WORK INSTRUCTION: Whenever the word "development" appears in a line of the data below, copy that line.

---

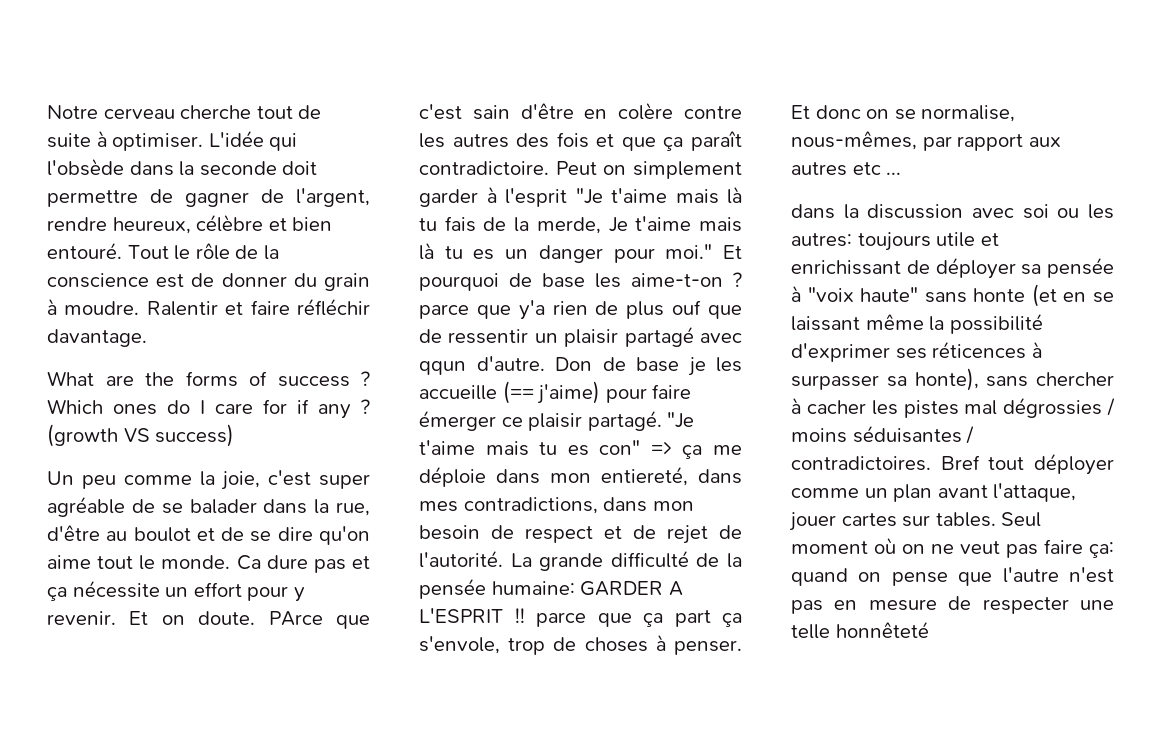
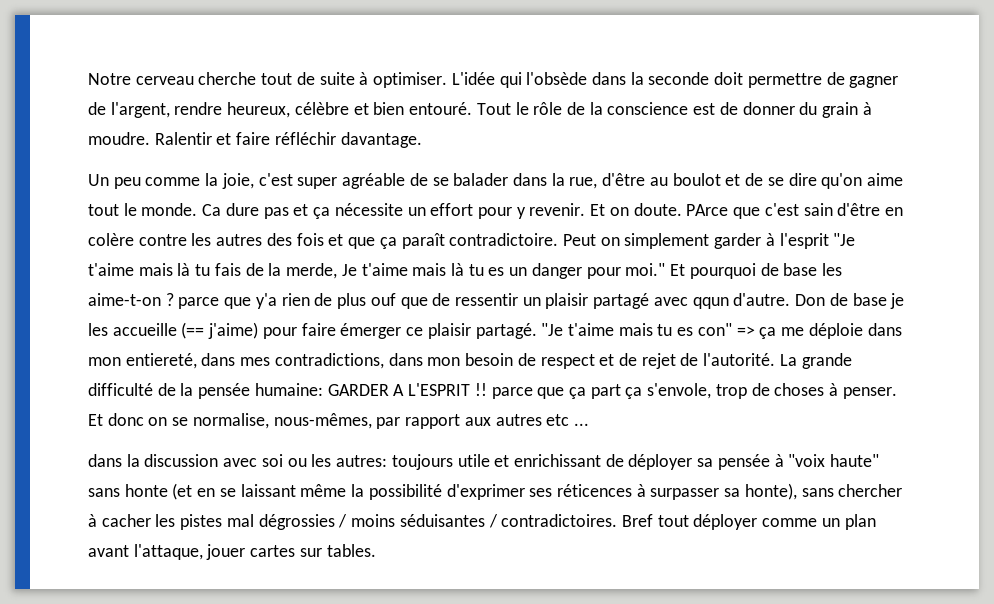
- What are the forms of success ? Which ones do I care for if any ? (growth VS success)
- Seul moment où on ne veut pas faire ça: quand on pense que l'autre n'est pas en mesure de respecter une telle honnêteté

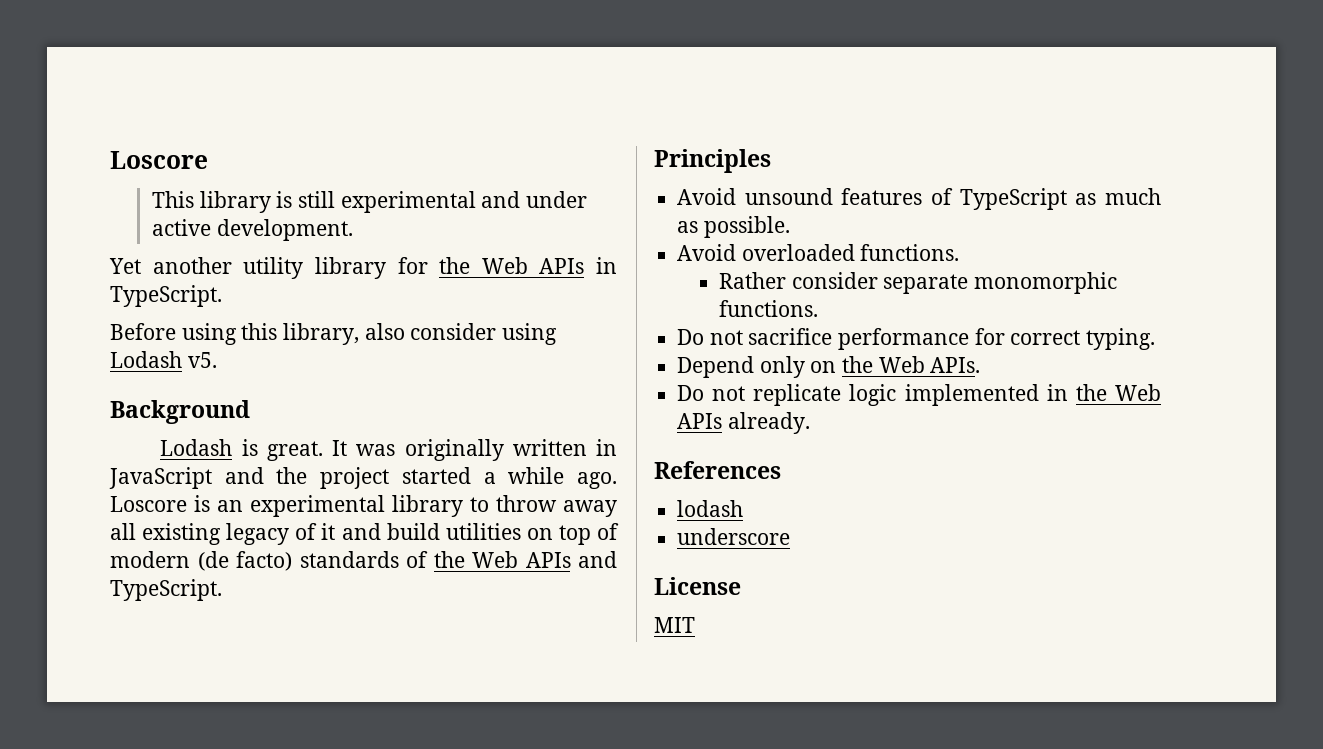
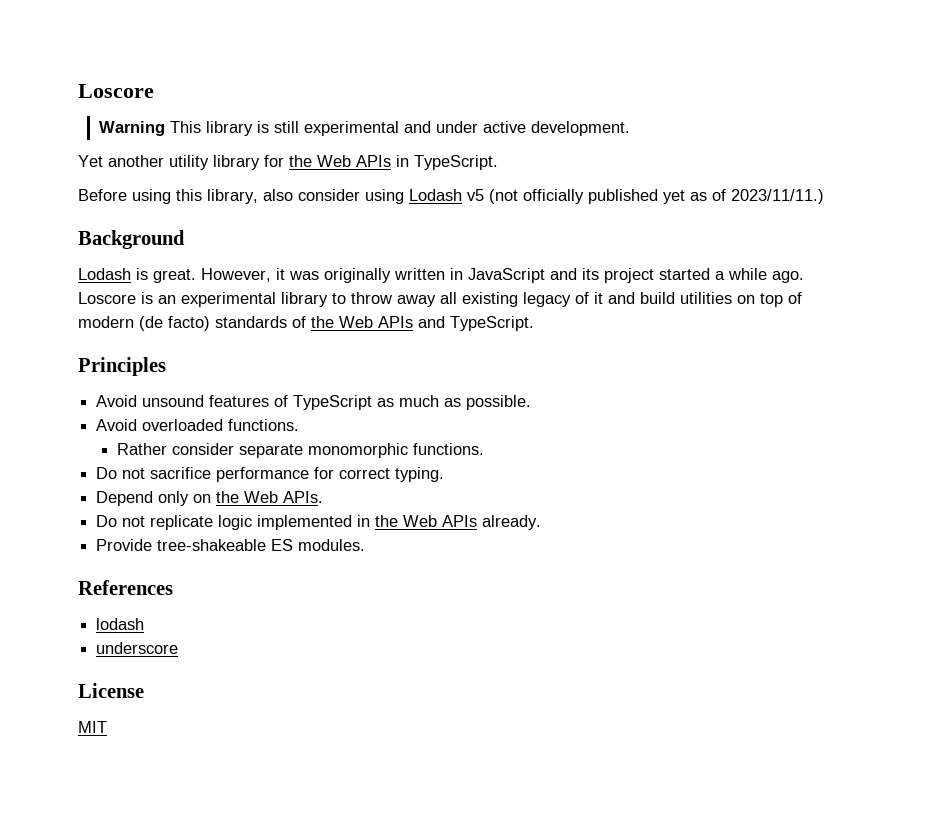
- This library is still experimental and under active development.
+ Warning This library is still experimental and under active development.
- Before using this library, also consider using Lodash v5.
+ Before using this library, also consider using Lodash v5 (not officially published yet as of 2023/11/11.)
- It was originally written in JavaScript and the project started a while ago.
+ However, it was originally written in JavaScript and its project started a while ago.
+ Provide tree-shakeable ES modules.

---

TASK SOLUTION:
- This library is still experimental and under active development.
+ Warning This library is still experimental and under active development.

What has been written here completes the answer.